*Change detection outputs*
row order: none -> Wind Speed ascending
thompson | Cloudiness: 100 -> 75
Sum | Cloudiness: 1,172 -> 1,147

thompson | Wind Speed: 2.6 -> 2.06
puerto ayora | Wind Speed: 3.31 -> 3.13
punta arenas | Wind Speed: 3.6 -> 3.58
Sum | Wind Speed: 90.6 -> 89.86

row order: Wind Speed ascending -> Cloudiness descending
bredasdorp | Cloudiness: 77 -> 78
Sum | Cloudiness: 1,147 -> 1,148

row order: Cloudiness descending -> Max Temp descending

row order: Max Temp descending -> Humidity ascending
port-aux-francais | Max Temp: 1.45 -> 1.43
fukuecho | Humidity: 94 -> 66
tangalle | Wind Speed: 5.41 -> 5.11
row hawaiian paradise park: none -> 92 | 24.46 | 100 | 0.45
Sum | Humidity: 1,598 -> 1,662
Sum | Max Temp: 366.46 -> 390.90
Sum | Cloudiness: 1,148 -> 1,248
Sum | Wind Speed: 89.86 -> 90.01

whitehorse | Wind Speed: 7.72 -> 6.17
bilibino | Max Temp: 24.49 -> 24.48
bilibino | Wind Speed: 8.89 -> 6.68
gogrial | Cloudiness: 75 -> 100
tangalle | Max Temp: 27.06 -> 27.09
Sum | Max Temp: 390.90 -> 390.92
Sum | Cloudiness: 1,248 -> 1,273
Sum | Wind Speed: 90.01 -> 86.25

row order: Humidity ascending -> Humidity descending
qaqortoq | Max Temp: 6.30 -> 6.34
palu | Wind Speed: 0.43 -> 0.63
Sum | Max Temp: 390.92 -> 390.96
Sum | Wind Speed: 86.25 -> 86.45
--
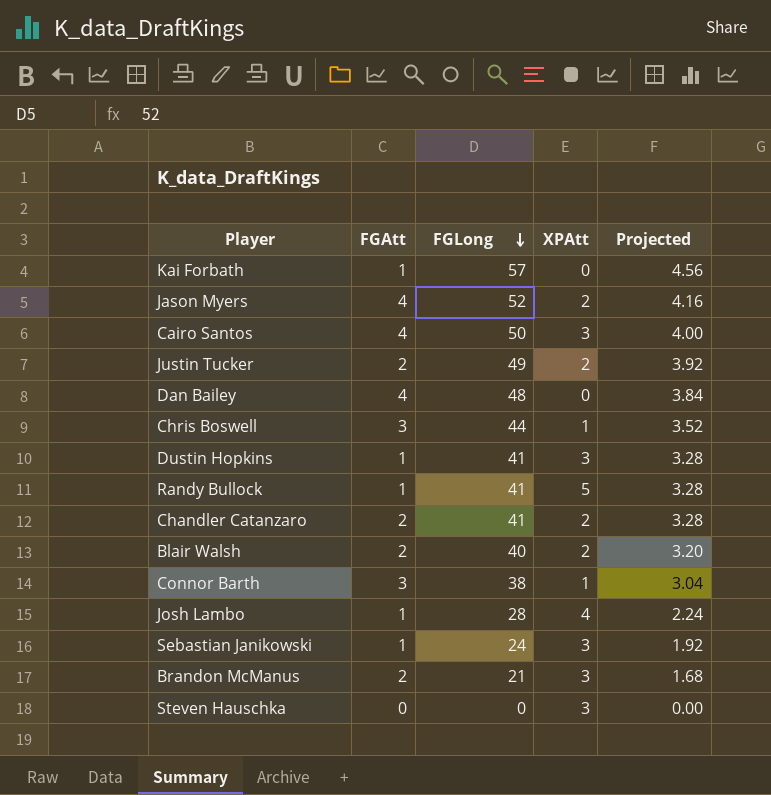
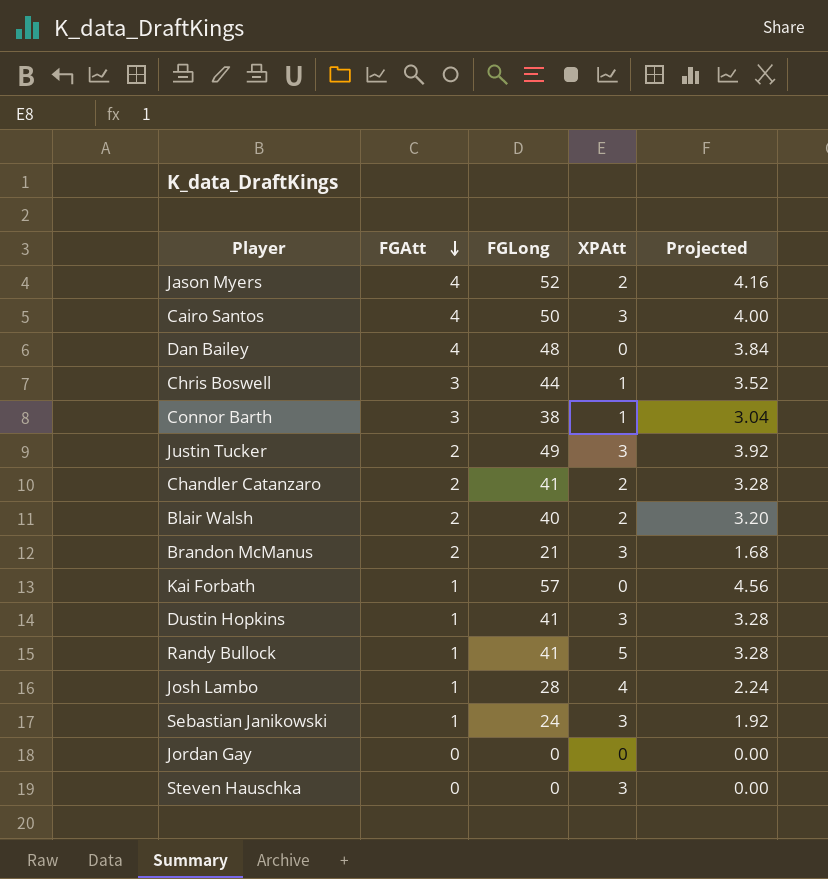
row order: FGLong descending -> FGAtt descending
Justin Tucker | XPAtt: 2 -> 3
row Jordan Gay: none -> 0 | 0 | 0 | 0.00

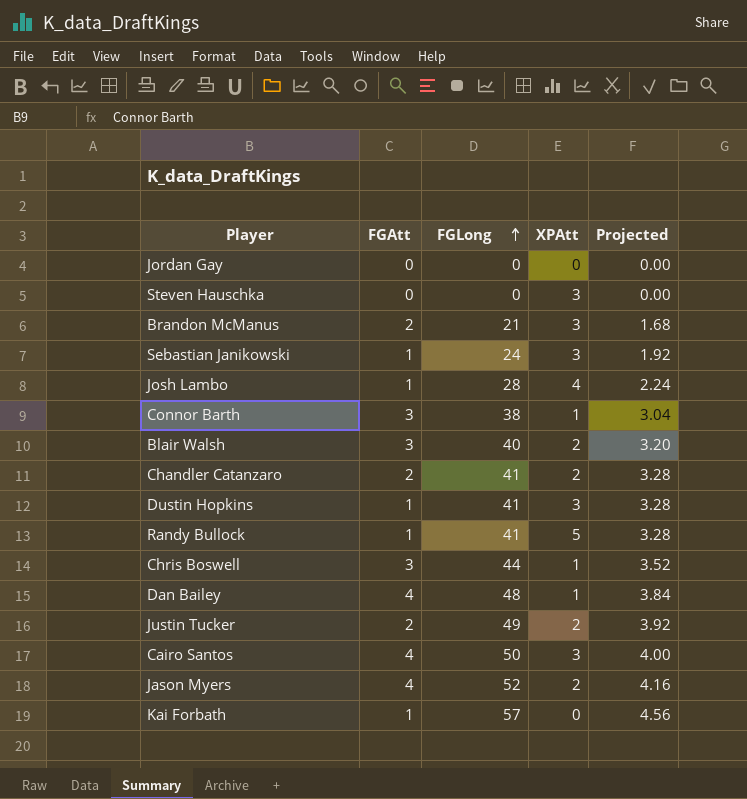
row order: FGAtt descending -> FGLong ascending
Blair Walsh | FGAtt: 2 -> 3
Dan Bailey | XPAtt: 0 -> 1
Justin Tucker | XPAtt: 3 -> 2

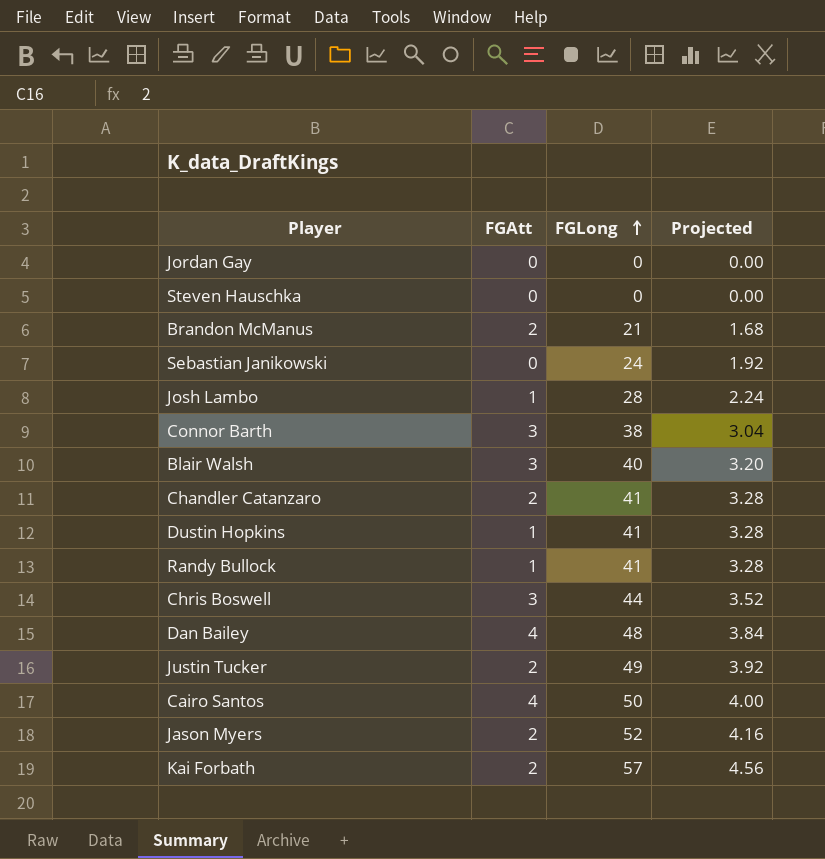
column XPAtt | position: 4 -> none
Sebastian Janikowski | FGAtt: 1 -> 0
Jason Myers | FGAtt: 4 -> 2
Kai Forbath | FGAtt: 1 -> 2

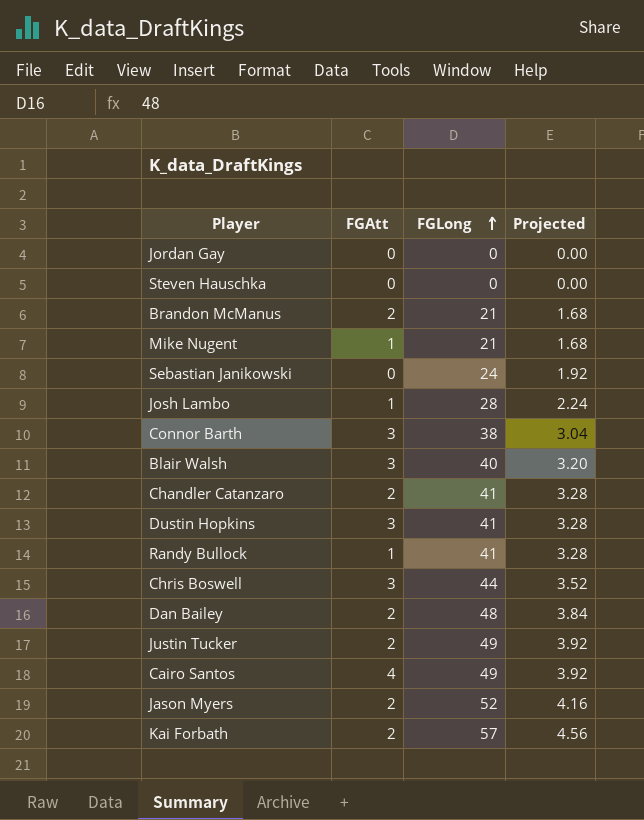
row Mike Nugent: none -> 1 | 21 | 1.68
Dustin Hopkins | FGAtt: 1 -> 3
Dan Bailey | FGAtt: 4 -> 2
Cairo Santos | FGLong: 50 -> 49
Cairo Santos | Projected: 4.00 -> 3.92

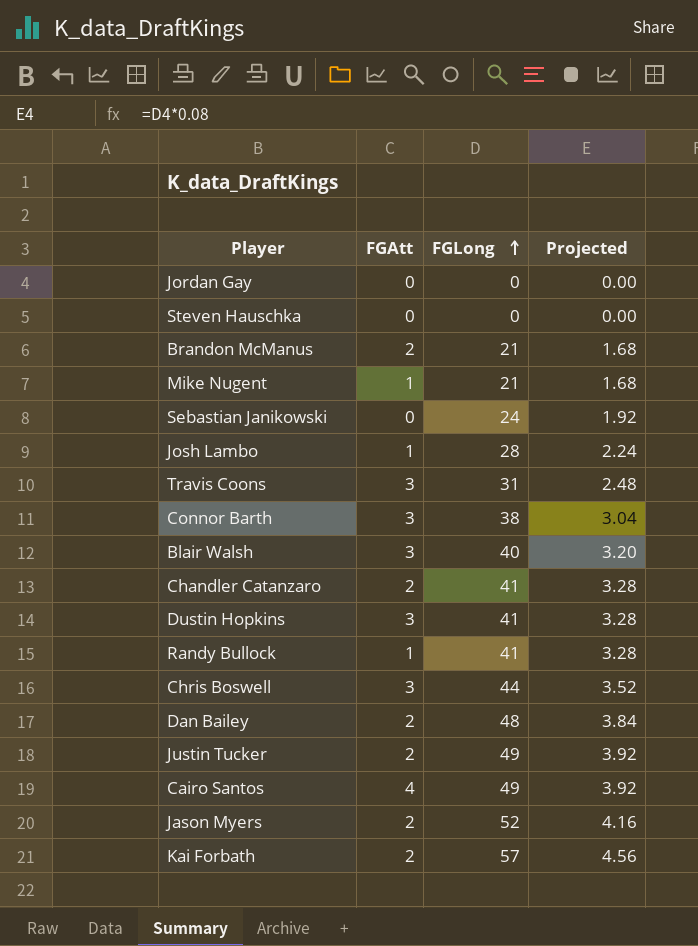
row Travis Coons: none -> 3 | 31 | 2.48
---
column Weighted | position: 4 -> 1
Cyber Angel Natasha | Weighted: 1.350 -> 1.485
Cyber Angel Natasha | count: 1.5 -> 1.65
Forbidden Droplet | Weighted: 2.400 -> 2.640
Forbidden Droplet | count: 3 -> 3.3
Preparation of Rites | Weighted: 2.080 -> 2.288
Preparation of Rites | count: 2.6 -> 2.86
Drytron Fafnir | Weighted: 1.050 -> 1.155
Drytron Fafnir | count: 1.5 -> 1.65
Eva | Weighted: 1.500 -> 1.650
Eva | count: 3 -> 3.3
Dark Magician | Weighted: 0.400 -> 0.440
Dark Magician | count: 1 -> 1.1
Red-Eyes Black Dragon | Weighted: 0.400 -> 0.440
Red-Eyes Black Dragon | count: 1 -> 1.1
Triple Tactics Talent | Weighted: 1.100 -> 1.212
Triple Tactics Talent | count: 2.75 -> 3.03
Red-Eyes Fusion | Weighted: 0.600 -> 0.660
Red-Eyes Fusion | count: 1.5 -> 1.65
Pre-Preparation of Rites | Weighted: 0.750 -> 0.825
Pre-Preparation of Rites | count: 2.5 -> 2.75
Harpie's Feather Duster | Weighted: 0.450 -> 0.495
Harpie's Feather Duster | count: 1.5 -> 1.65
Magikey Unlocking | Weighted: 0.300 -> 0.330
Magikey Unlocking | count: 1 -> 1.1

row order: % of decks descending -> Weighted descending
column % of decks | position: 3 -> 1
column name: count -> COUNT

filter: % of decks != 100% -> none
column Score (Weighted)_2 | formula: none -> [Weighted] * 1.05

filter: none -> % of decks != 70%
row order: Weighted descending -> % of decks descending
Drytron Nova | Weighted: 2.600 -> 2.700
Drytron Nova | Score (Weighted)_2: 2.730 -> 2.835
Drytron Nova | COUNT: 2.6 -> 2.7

*PROBLEM TO WORK ON*
Each line carrying the string "Tucker" should be copied out from the entries.

*ANSWER FOR THIS EXERCISE*
Justin Tucker | XPAtt: 2 -> 3
Justin Tucker | XPAtt: 3 -> 2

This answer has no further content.